Por si todo esto fuera poco, tras una visita de funcionarios estadounidenses y de la embajada británica al Reactor Argentino RA-10 y luego de que el fundador de Palantir, Peter Thiel, demostrara su interés en el desarrollo nuclear argentino (a través de su compañía General Matter, empresa estadounidense fundada en 2024 para la explotación de uranio), el gobierno nacional inició un procedimiento administrativo que habilita la eventual venta y cesión de los activos materiales e inmateriales de la Comisión Nacional de Energía Atómica. En el afán privatizador y ante la necesidad de dólares para pagar vencimientos de deuda externa, el lacayo vendepatria pretende entregar todo tipo de activo estratégico que aún mantiene nuestra Nación.

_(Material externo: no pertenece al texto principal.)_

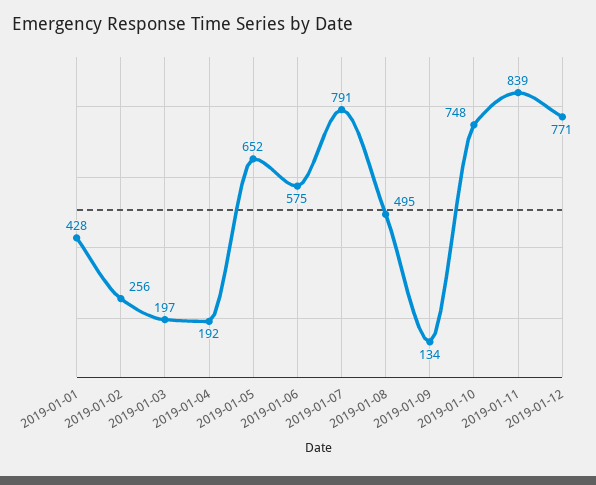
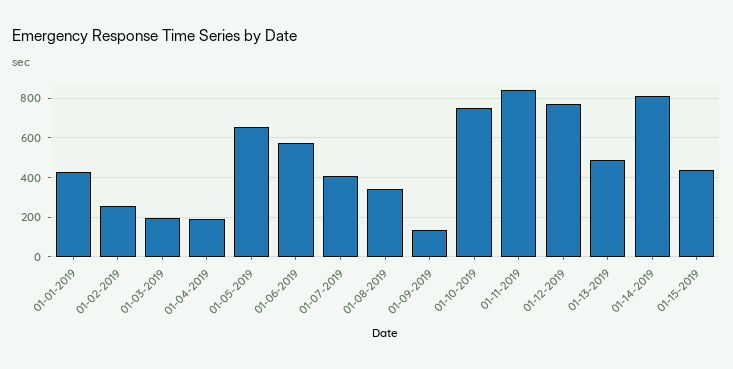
2019-01-07: 791 -> 400
2019-01-08: 495 -> 350
01-13-2019: none -> 500
01-14-2019: none -> 800
01-15-2019: none -> 450

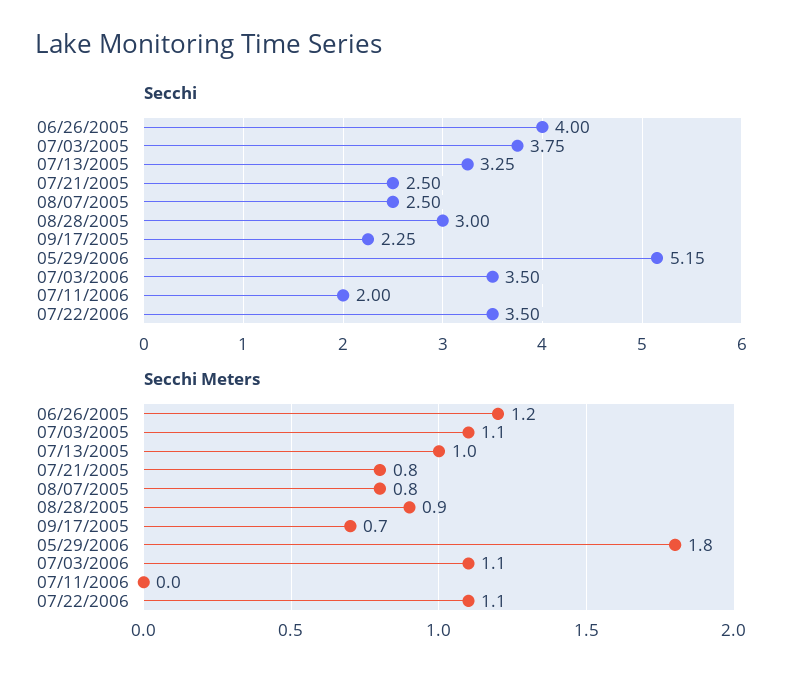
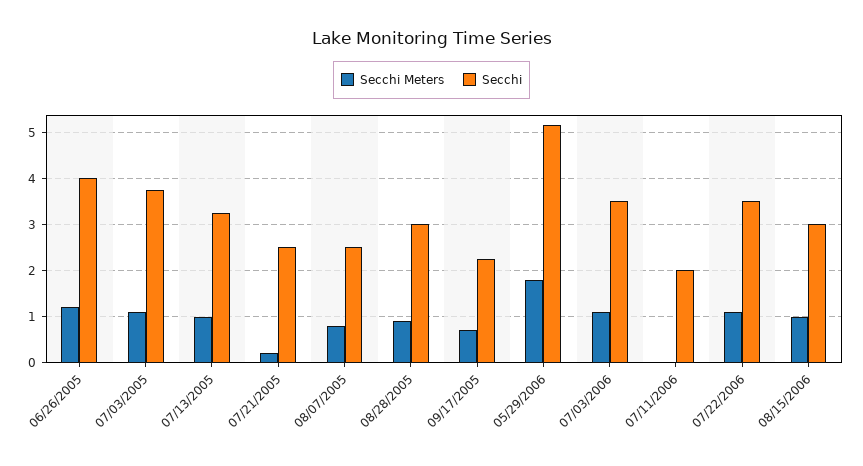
Secchi Meters, 07/21/2005: 0.8 -> 0.2
Secchi Meters, 08/15/2006: none -> 1
Secchi, 08/15/2006: none -> 3

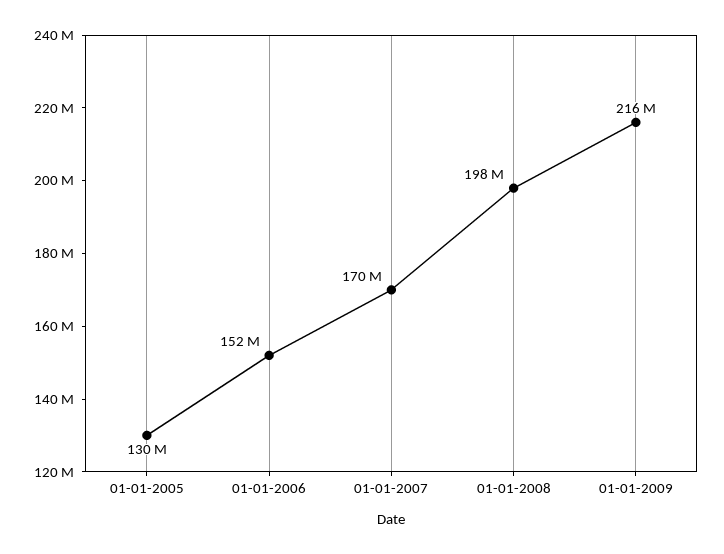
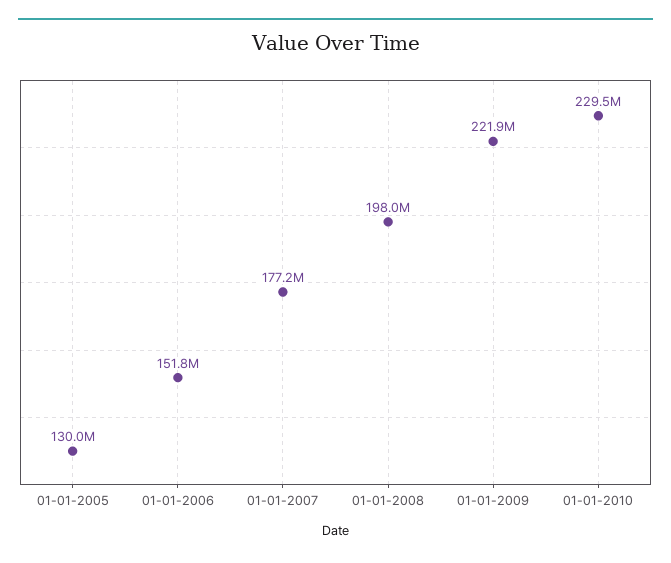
01-01-2007: 170000000 -> 177200000
01-01-2009: 216000000 -> 221900000
01-01-2010: none -> 229500000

Son las últimas” joyas de la abuela” que quedaron de aquel Estado empresario que supo ser motor del desarrollo nacional.
Mientras la entrega final de la patria avanza a una velocidad inusitada, la oposición está metida en una rosca superestructural que poco tiene que ver con los intereses del pueblo y el porvenir de la nación. La defensa del sector nuclear es la defensa de una Argentina energética y tecnológicamente soberana. Es negarse a ser una simple colonia proveedora de materias primas, lugar en el que el imperialismo nos quiso poner históricamente, y velar por una patria justa, libre y soberana.